- **AIM OF THE EXERCISE**: Pull out every line below that contains the word "事件聚合與節流策略設計".
*** RECORDS PROVIDED ***
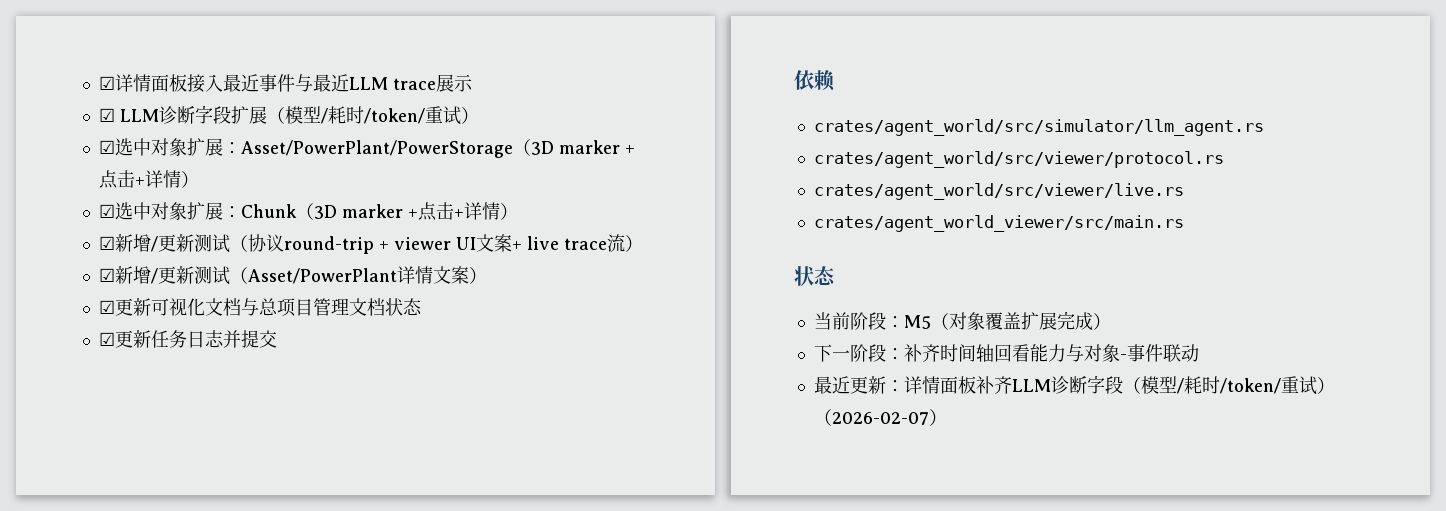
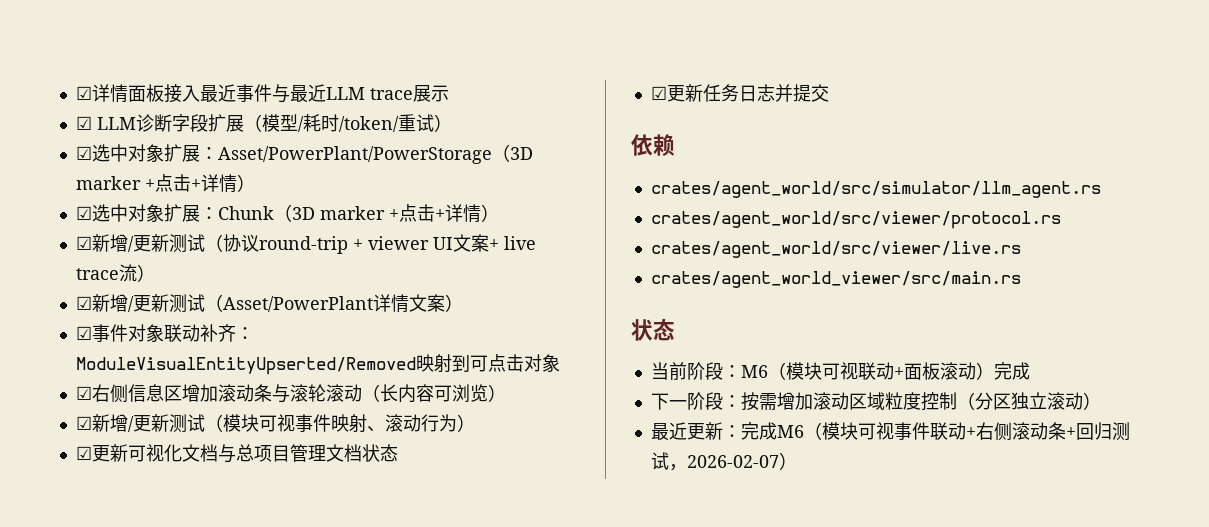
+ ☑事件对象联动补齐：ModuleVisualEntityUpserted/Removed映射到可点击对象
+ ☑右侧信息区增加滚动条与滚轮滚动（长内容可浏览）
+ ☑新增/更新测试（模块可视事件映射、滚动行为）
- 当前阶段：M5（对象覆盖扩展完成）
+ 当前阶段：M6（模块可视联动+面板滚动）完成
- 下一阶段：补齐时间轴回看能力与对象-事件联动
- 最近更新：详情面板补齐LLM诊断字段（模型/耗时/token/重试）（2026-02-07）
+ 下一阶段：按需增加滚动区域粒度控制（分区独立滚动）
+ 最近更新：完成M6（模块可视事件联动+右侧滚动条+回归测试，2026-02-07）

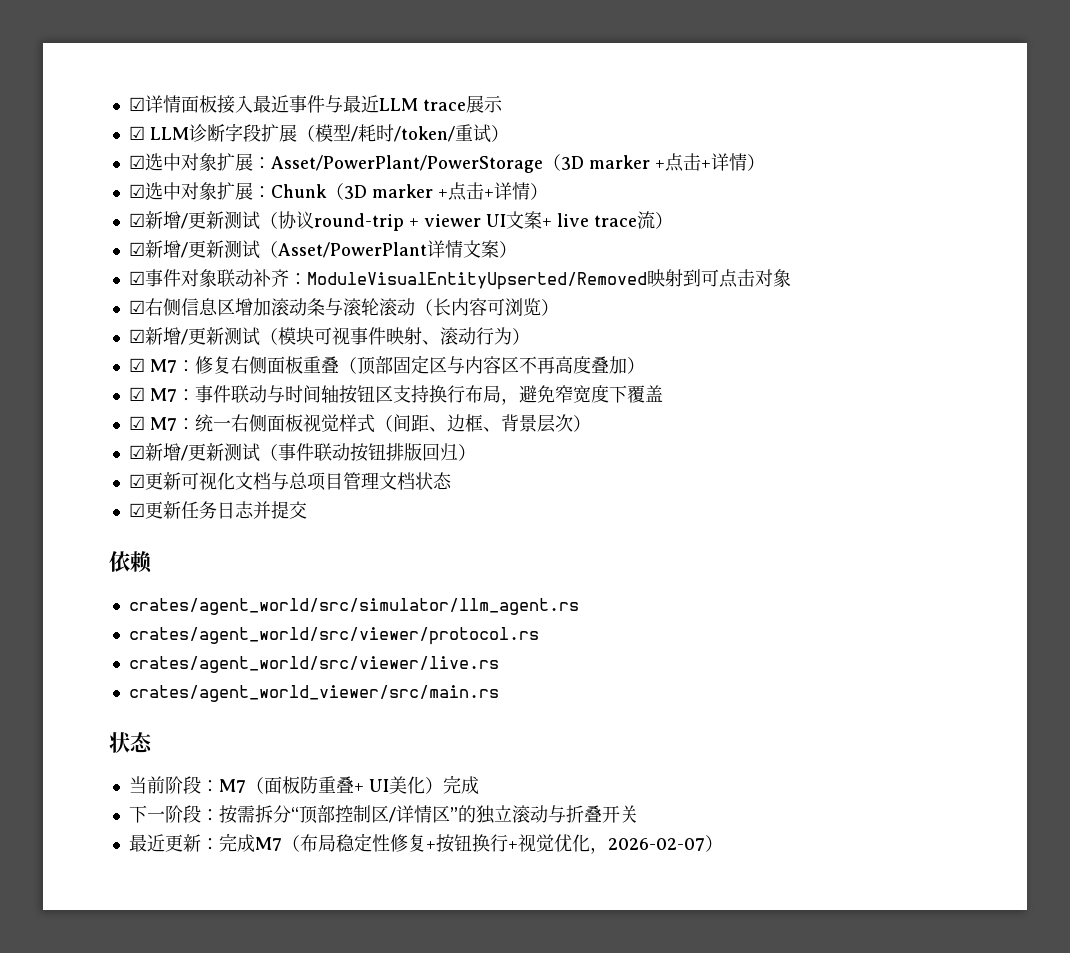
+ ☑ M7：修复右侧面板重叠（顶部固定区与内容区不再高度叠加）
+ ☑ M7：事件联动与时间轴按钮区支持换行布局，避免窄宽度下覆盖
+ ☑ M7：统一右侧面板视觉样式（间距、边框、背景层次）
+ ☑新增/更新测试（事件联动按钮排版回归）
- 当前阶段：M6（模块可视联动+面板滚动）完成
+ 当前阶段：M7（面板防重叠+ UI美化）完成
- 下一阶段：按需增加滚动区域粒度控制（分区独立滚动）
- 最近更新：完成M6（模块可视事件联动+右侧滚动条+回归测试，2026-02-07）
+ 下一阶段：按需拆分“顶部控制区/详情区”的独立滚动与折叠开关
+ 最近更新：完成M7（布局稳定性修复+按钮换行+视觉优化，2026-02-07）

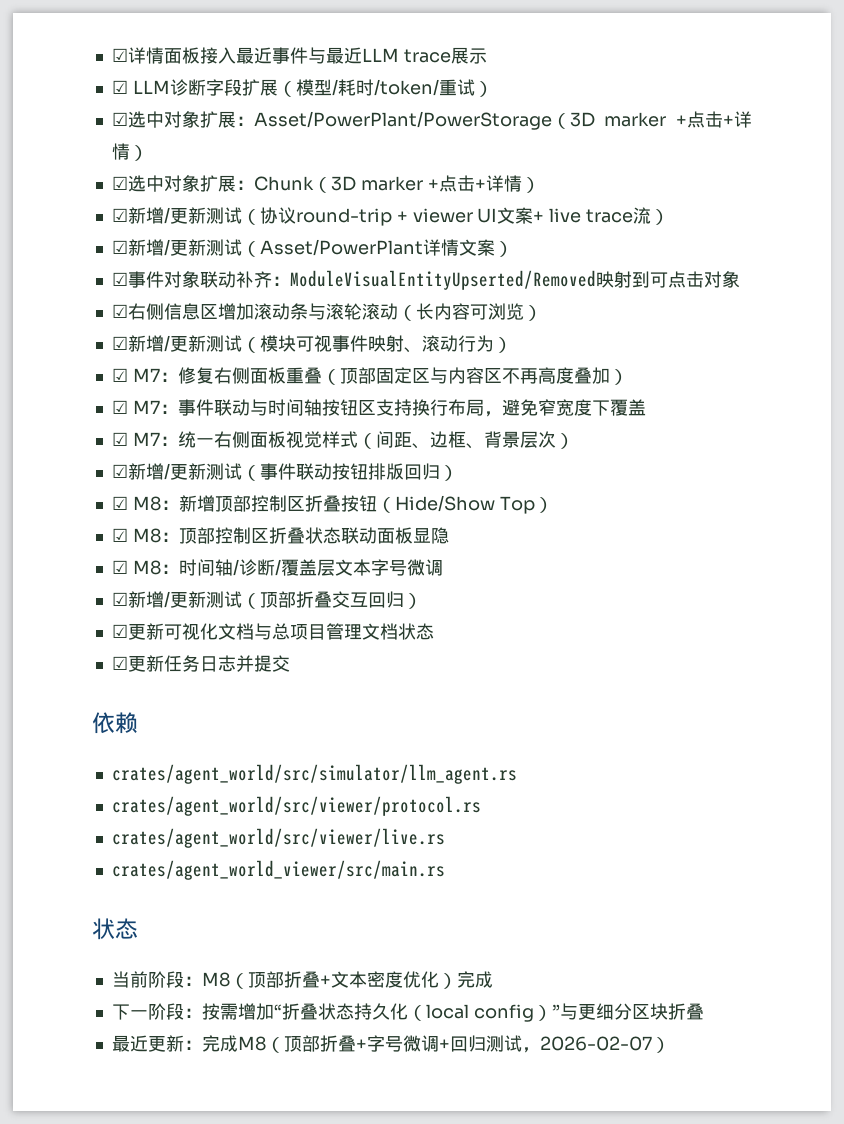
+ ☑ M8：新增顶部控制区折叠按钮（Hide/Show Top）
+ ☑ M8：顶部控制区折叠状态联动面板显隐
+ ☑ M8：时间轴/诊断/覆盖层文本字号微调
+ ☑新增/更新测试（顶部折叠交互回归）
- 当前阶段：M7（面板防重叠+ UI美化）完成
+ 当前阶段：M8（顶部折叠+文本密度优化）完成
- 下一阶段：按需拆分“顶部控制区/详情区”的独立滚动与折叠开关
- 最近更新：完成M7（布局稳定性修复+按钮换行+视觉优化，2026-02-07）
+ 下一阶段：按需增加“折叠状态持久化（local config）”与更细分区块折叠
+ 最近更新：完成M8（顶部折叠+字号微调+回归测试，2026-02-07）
*** End of RECORDS PROVIDED ***
*** RECORDS PROVIDED ***
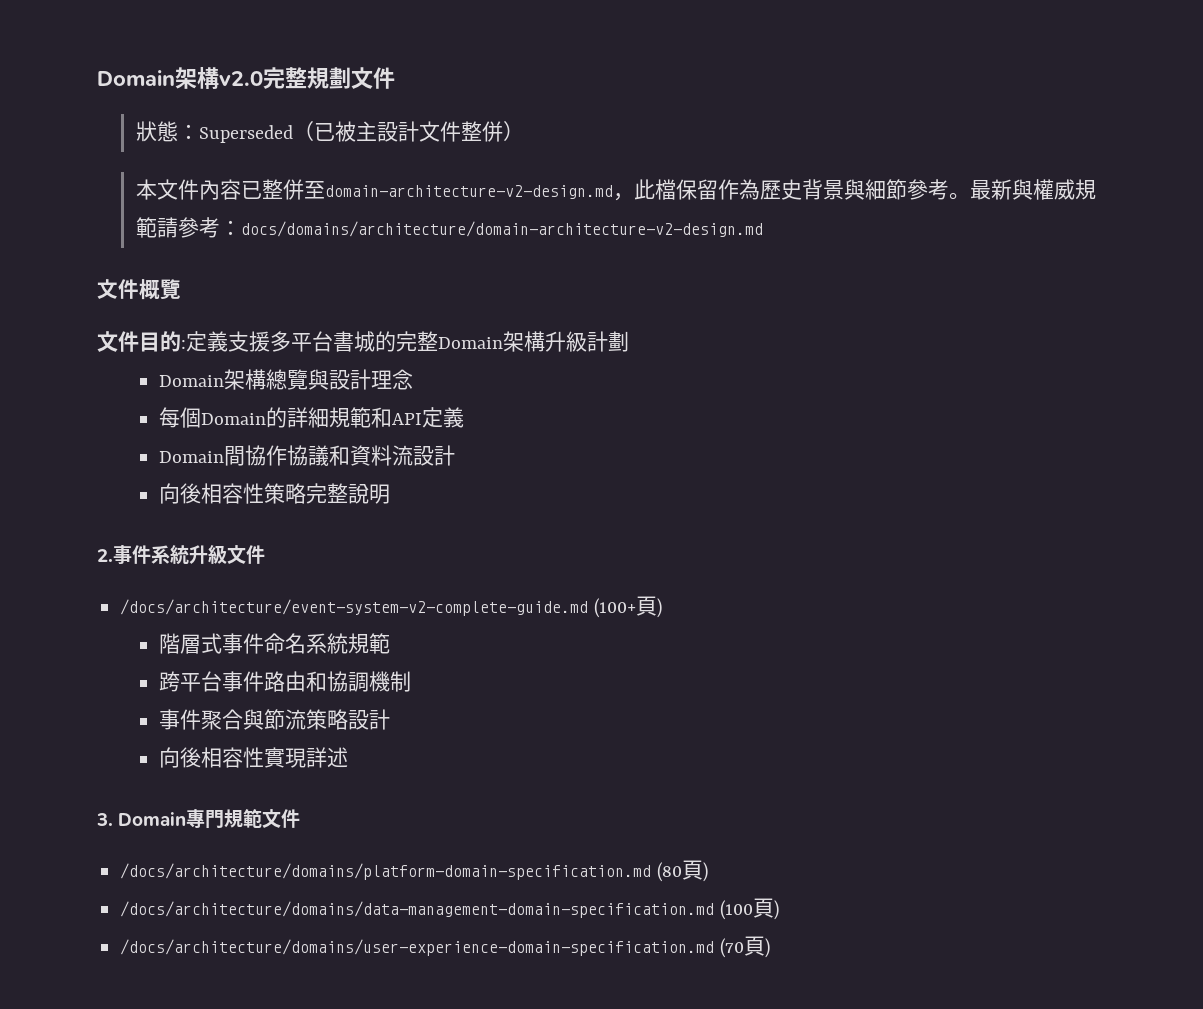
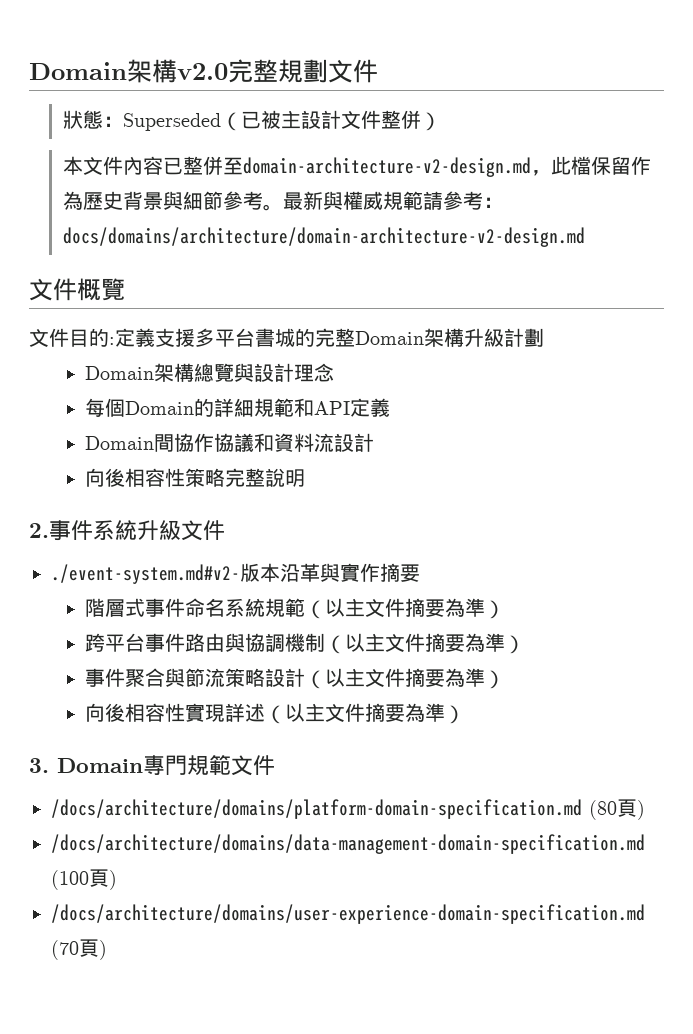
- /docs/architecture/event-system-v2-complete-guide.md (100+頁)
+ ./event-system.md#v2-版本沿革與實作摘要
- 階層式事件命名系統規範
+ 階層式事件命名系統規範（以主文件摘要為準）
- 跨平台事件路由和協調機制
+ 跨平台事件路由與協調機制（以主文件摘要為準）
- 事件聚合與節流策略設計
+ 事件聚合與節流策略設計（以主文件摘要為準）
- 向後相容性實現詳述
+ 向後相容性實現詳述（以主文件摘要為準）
*** End of RECORDS PROVIDED ***
*** RECORDS PROVIDED ***
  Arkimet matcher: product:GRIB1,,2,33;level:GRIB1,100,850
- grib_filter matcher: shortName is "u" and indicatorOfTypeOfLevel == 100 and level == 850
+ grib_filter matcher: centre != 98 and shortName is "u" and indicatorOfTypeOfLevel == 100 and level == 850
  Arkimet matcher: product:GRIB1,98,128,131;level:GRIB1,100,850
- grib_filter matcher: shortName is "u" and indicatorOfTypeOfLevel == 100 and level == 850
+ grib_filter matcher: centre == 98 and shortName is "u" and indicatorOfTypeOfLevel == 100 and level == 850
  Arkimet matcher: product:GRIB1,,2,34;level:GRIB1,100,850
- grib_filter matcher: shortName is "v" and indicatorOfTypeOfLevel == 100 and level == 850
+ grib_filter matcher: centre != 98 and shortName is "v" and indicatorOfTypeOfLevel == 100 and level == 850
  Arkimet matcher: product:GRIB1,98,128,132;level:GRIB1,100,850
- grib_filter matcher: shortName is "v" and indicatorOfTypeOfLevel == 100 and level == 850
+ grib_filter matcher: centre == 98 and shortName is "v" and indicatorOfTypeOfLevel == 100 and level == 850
*** End of RECORDS PROVIDED ***
- **RESPONSE TO THIS TASK**:
- 事件聚合與節流策略設計
+ 事件聚合與節流策略設計（以主文件摘要為準）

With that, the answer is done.